Чуя близкое стойбище, прибавили бегу и собаки. Однако Майна-Воопка вдруг остановил упряжку, принялся неторопливо раскуривать трубку. Омрыкай в душе подосадовал: зачем отец медлит, когда так не терпится поскорее увидеть маму? Но вот мальчишка насторожился, потом нетерпеливо развязал ремешки малахая, обнажил ухо и закричал:
— Стадо! Я слышу стадо! Вон в той стороне пасутся олени!
— То-то же! — опять воскликнул Майна-Воопка, радуясь, что сын выдержал еще одно испытание. — Значит, уши у тебя как уши…
Отец улыбался, сладко затягиваясь из трубки, а Омрыкай все слушал и слушал, как шумит оленье стадо. Оно было далеко, скрытое густой мглой подлунной изморози; мгла образовывалась от дыхания оленей и пыли взбитого снега. Оттуда доносилось оленье хорканье, сухой перестук рогов, перезвон колокольчиков, подвешенных к шеям вожаков. Мальчику казалось, что он различает звон колокольчика, который сам когда-то подвешивал к шее огромного быка-чимнэ. О, это диво просто — слушать в морозной ночи далекий-далекий колокольчик.

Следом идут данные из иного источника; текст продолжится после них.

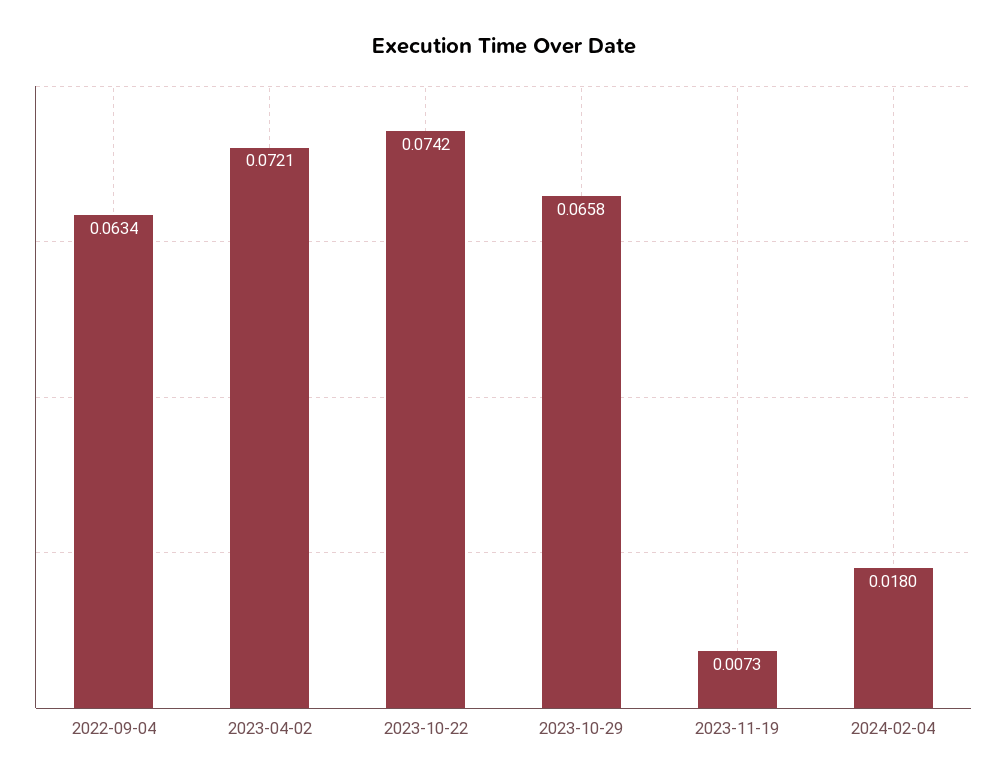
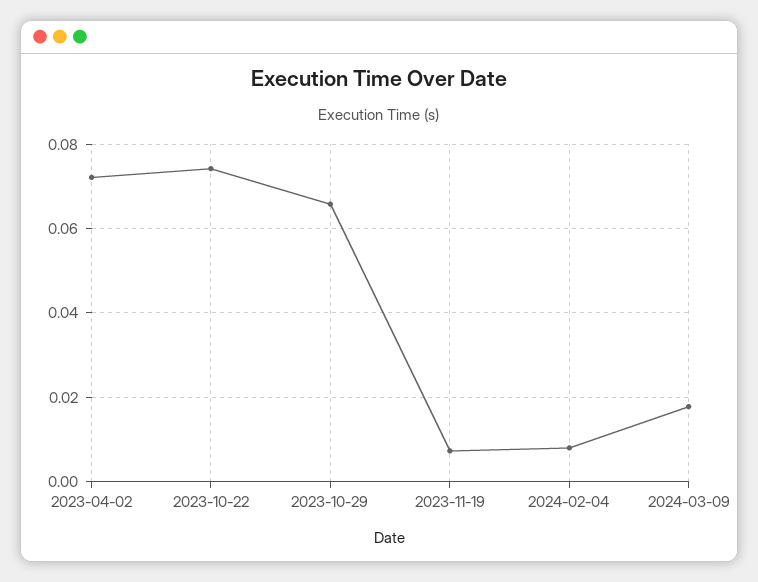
2022-09-04: 0.0634 -> none
2024-02-04: 0.018 -> 0.008
2024-03-09: none -> 0.018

Омрыкаю чудится, что это звенят копытца его любимого кэюкая Чернохвостика, о котором он очень тосковал там, в школе.
Однажды Надежда Сергеевна сказала ему на уроке: «Ты, кажется, в мыслях не здесь, ушел куда-то». —«Ушел в свое стойбище». — «Тоскуешь?» — «Как не тосковать, стадо оставил совсем без присмотра, боюсь, не напали бы волки на моего кэюкая». Класс рассмеялся. Заулыбалась и Надежда Сергеевна. «Расскажи нам про своего кэюкая», — попросила она, прерывая урок арифметики. Омрыкай долго смотрел в потолок и наконец сказал: «Родился он существом иного вида. Весь-весь, как снег, белый, а хвост черный. Я и назвал его Чернохвостиком. Очень быстрый кэюкай. Когда вырастет, я буду брать все самые главные призы на гонках. Только, наверное, не доживет он до той поры. Оленей иного вида чаще всего приносят в жертву духам…» Да, то была неутолимая тоска маленького оленного человека, который «оставил стадо без присмотра», по привычной жизни.
И вот Омрыкай наконец едет домой. Завтра он увидит своего Чернохвостика. Вон там, где клубится мгла, пасется олененок. Это же близко, совсем близко! Пасется Чернохвостик и не подозревает, что хозяин его где-то уже совсем рядом. Плывет и плывет в морозном воздухе звон колокольчика, подвешенного к шее вожака стада. Может, и Чернохвостик станет когда-нибудь вожаком, если не принесут его в жертву злым духам. А что, если его уже закололи? Об этом жутко подумать. Не один раз просыпался Омрыкай в интернате в холодном поту от мысли, что Чернохвостика уже нет. Звенит вдали колокольчик! И странно, Омрыкаю отчетливо представляется и этот колокольчик, и школьный звонок. И то и другое уже для него неразделимо. Все громче звенят колокольчик и школьный звонок. Звенят рога оленей, звенит снежный наст под их копытами, копытца Чернохвостика тоже звенят. Даже стылые звезды сверху отвечают тихим звоном. И далеко-далеко едва заметно проглядывает в морозной мгле улыбающееся лицо Надежды Сергеевны; высоко подняла над головой учительница серебряный звоночек и зовет, зовет Омрыкая неумолчным звоном к себе, улыбается, беззвучно шевелит губами.
— Ты что, неужто уснул? — доносится голос отца. Омрыкай очнулся, с трудом понял, о чем спрашивает отец.
— Да нет, не сплю я, колокольчик слушаю. В школе у нас тоже есть почти такой же…
— К шеям подвешивают вам?
— Да нет. Что мы — олени?
И опять замер Омрыкай, вслушиваясь в далекий шум стада. И вдруг звон колокельчика вошел в его сердце как-то совсем по-иному, какой-то пронзительно острой иглой: что, если и вправду Чернохвостика уже нет в живых? Всю дорогу спрашивал Омрыкай про белоснежного олененка, и отец неизменно отвечал с загадочным видом: «Сам все скоро увидишь. Может, и не увидишь. Ты теперь, наверное, зайца от оленя отличить не сможешь». Почему он так отвечал? Решил, что сын его отвык от жизни обыкновенного оленного человека? Или не хочет пока сознаваться, что белоснежный олененок принесен в жертву злым духам?